Benché da sempre gli Stati si siano occupati di funzioni quali la tutela dei bisogni, il termine stato sociale comincia a diffondersi soltanto a partire dalla seconda metà dell’Ottocento in Germania. Da allora diverse sono state le definizioni proposte. Fra le più utilizzate, vi è quella di Asa Briggs secondo cui la caratteristica principale dello stato sociale sarebbe l’impegno a mutare gli esiti del mercato attraverso la realizzazione di un sistema di sicurezza sociale. Tipicamente incluse nella sicurezza sociale sono le politiche assistenziali, quelle previdenziali e quelle sanitarie. Accezioni più estese comprendono le politiche dell’istruzione e dell’abitazione nonché interventi di regolazione delle condizioni di lavoro. Come concreta realizzazione storica, lo stato sociale si sviluppa nelle democrazie di massa occidentali a partire dalla fine della seconda guerra mondiale. Differenti sono i modelli seguiti. Vi è il modello socialdemocratico, che ha caratterizzato gli stati sociali scandinavi, dove livelli elevati di tutela sono assicurati all’universalità dei cittadini, ampio spazio è attribuito all’offerta pubblica di servizi e istituti centralizzati di contrattazione collettiva permettono una bassa dispersione nella distribuzione primaria dei redditi.

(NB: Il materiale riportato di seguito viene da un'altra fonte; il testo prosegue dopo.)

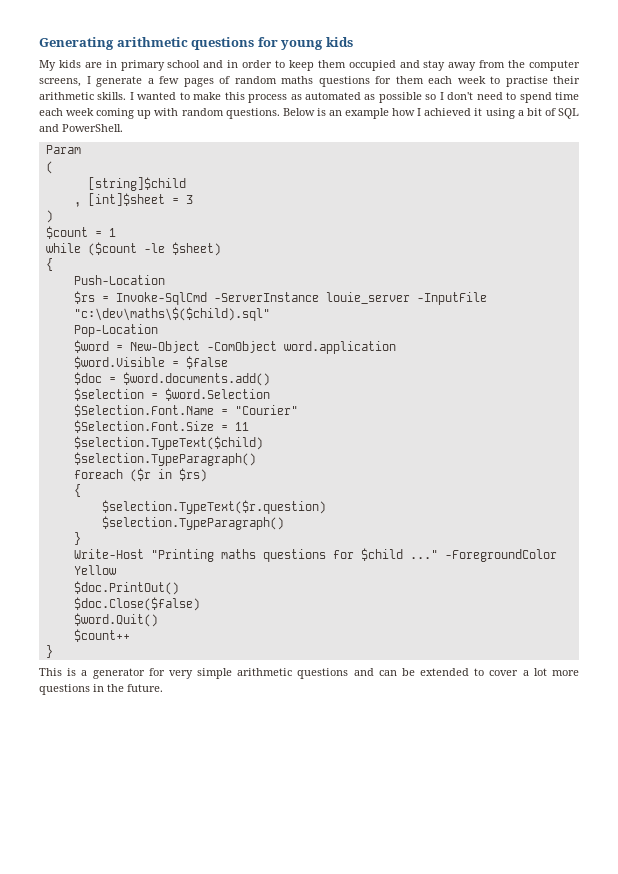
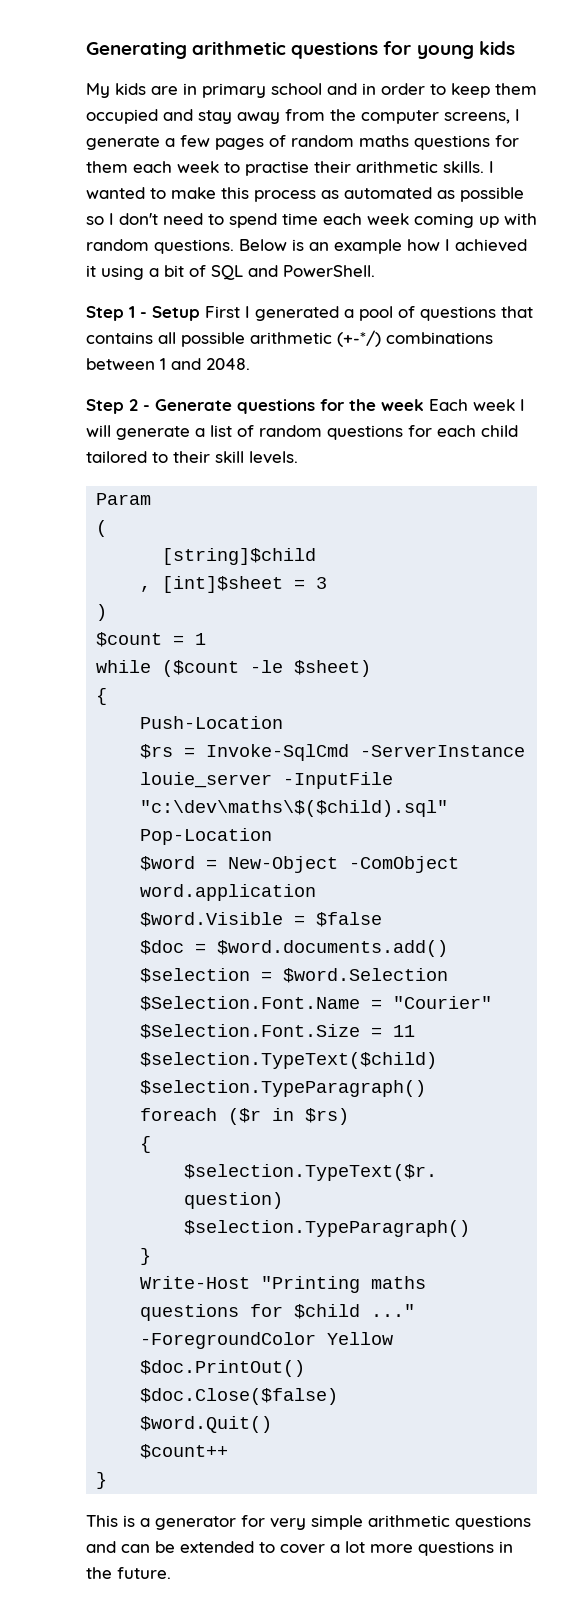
(123, 128) none -> [86,306,533,321] [86,330,493,347] [86,358,250,370] [86,399,525,414] [86,425,518,440] [86,451,298,464] // Step 1 - Setup First I generated a pool of questions that contains all possible arithmetic (+-*/) combinations between 1 and 2048. // Step 2 - Generate questions for the week Each week I will generate a list of random questions for each child tailored to their skill levels.

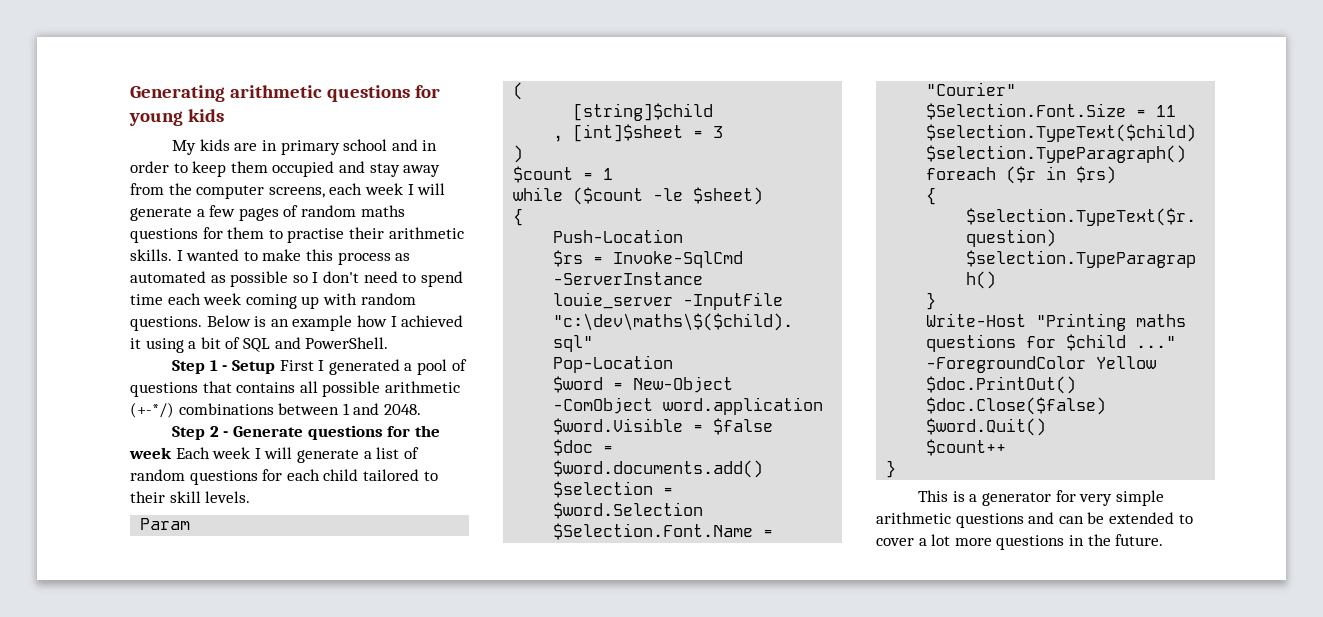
[515,109,520,121] I -> [329,183,446,195] each week I will
[133,161,219,173] each week -> (265, 233) none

Vi è il modello liberale, seguito in diversi momenti dai paesi anglosassoni, dove i livelli di tutela sono più ridotti e concentrati selettivamente sui più poveri, i trasferimenti monetari sono proferiti rispetto a quelli di servizi e forti ineguaglianze caratterizzano la distribuzione primaria dei redditi. Vi è, altresì, il modello continentale, tipico del centro Europa, dove, pur esistendo una protezione di base per i più poveri, restano predominanti gli schemi mutualistici, tesi al mantenimento nel tempo dei diversi standard di vita. Infine, vi è il modello mediterraneo, con sistema di protezione sociale in larga misura particolaristici, dove, sotto l’influenza della dottrina sociale della chiesa cattolica, l’onere di molte responsabilità di cura resta affidato alla famiglia.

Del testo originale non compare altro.